• Source material
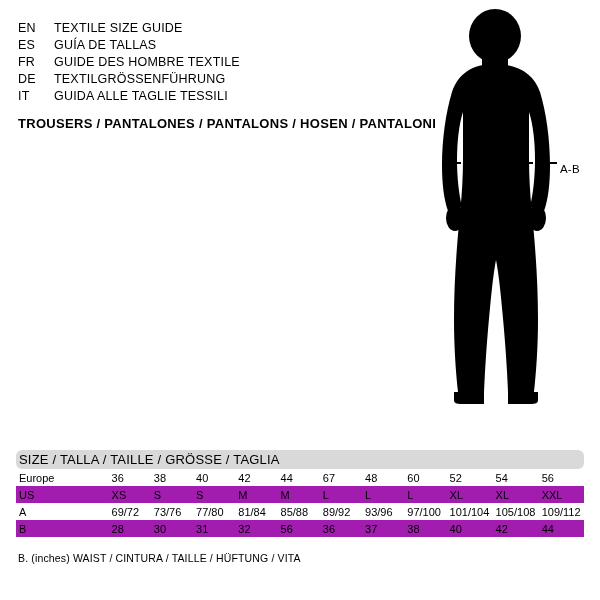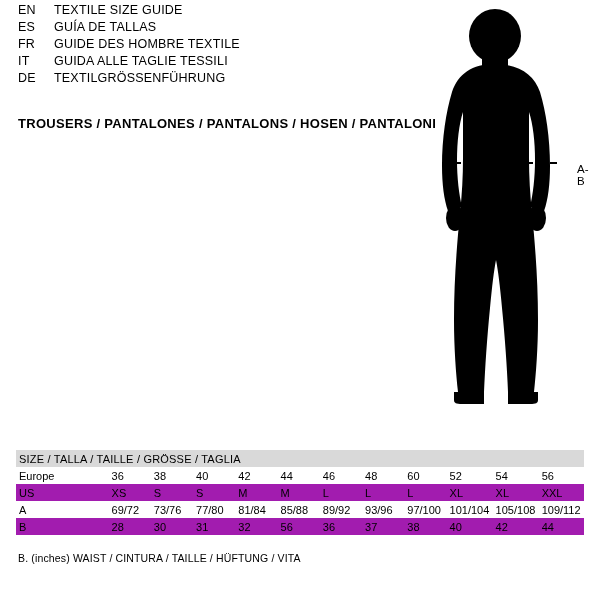"EN" .lang-block { top: 2px -> 20px }
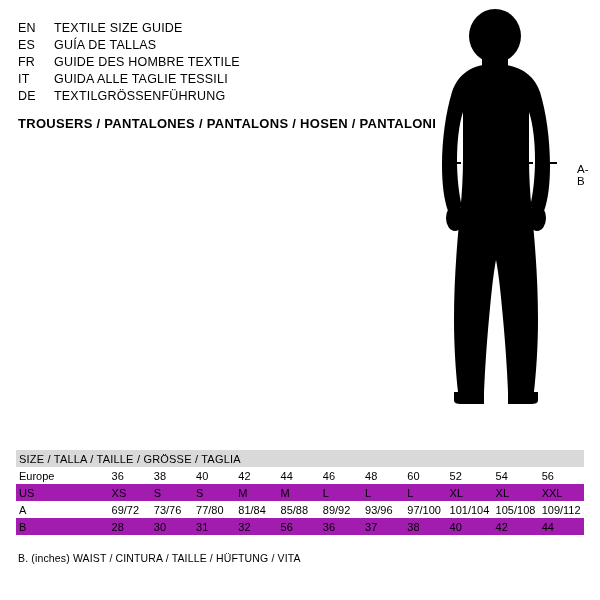"IT" div.lang-row { order: before "DE" -> after "DE" }
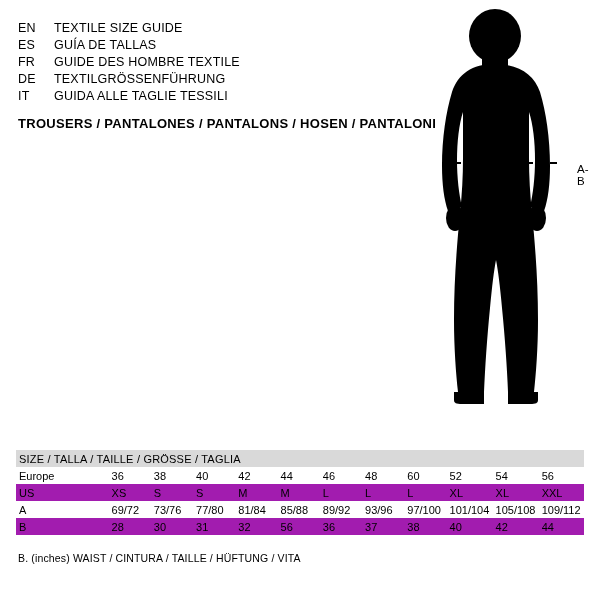"A-B" .ab-label { margin-left: 17px -> none }
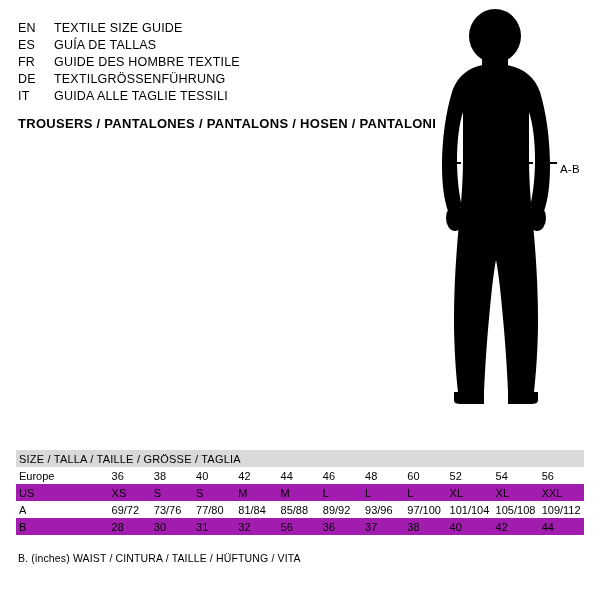"SIZE / TALLA / TAILLE" tr.head-row td { border-radius: none -> 6px; font-size: 11px -> 13px }
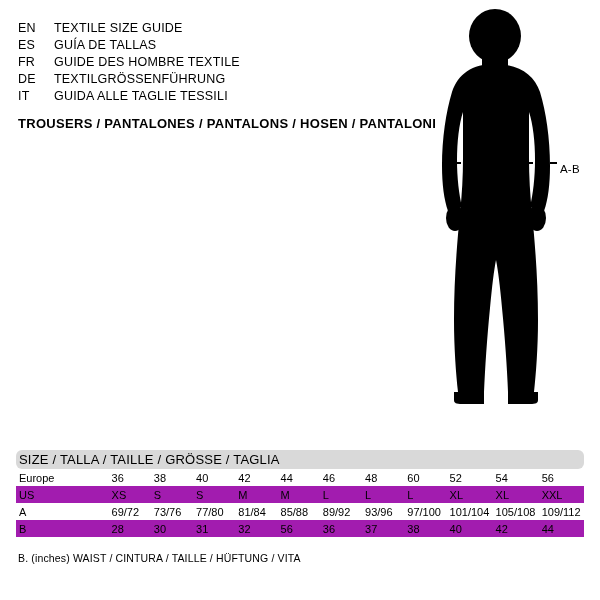"46" td.val { text: 46 -> 67 }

• Task
Above are the records; transcribe them exactly without the pictures.

• Completed task
"EN" .lang-block { top: 2px -> 20px }
"IT" div.lang-row { order: before "DE" -> after "DE" }
"A-B" .ab-label { margin-left: 17px -> none }
"SIZE / TALLA / TAILLE" tr.head-row td { border-radius: none -> 6px; font-size: 11px -> 13px }
"46" td.val { text: 46 -> 67 }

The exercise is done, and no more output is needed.